Task to complete: Among the lines below, count those that include "language", and state the count alone.

(Dataset extract begins)

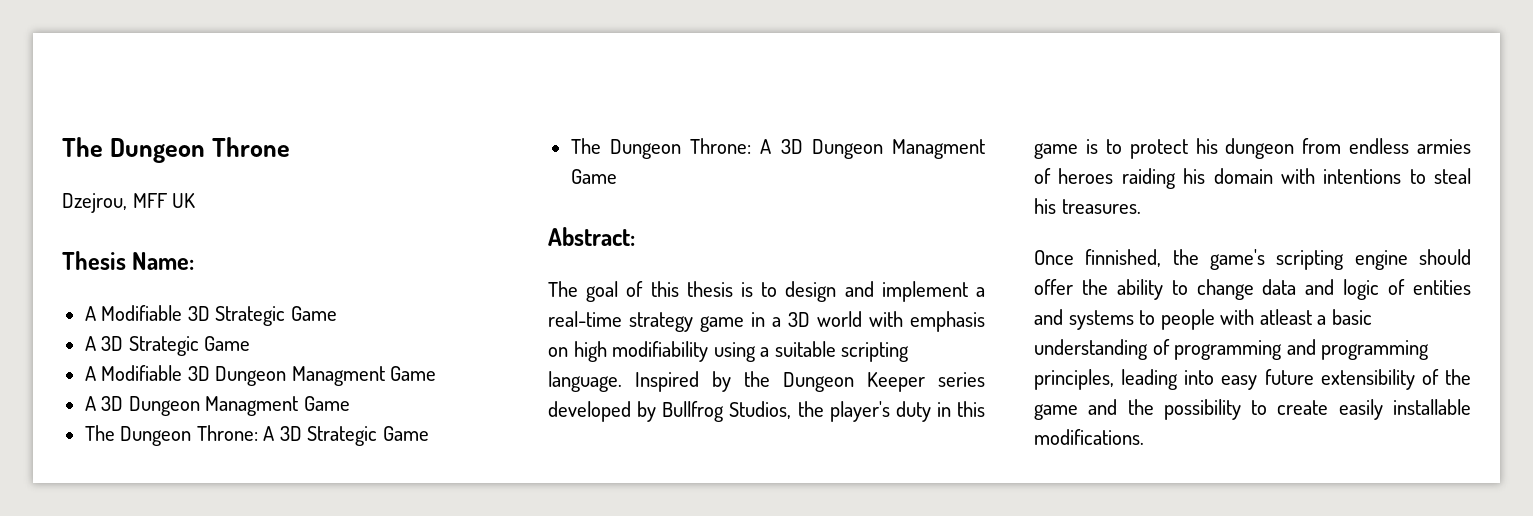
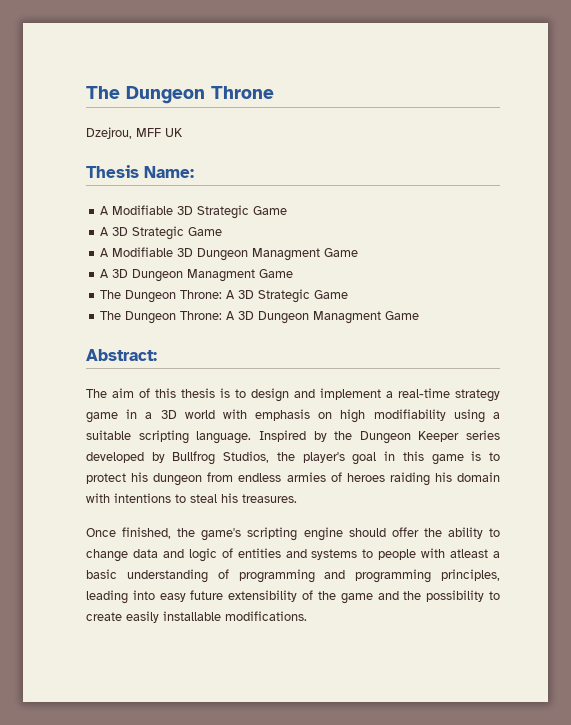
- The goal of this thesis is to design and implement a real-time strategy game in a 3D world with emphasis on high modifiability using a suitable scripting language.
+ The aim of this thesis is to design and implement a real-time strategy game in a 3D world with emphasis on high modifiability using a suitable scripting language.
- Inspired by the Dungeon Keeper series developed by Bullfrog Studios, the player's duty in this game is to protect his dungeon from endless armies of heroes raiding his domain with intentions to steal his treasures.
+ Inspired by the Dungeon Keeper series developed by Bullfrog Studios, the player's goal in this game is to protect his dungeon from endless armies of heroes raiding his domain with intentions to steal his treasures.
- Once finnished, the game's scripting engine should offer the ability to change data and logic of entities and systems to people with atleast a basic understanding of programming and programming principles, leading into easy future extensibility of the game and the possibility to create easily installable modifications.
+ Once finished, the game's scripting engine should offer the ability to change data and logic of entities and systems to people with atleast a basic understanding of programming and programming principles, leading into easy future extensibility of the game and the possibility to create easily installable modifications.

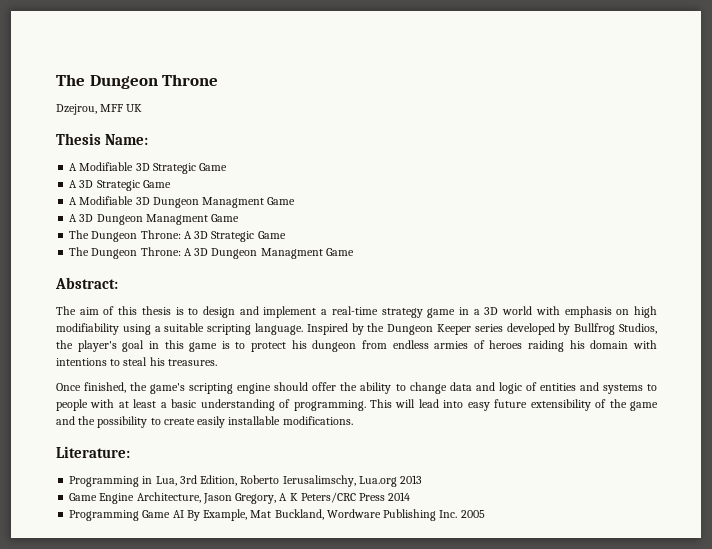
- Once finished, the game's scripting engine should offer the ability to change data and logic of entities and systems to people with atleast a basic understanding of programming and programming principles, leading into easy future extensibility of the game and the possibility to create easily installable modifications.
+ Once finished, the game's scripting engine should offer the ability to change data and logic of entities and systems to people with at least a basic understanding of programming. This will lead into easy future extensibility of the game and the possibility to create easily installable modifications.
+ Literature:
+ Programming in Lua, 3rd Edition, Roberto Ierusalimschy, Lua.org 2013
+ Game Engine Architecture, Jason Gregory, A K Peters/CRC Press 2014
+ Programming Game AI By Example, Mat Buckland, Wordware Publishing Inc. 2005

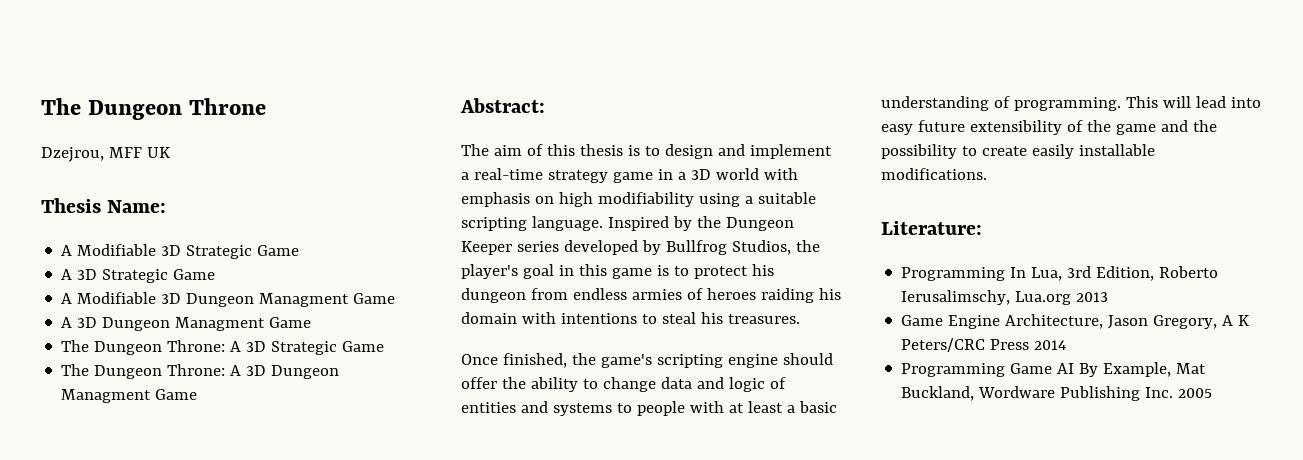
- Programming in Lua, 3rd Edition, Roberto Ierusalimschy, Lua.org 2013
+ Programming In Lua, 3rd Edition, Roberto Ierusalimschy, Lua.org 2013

(Dataset extract ends)

Response: 2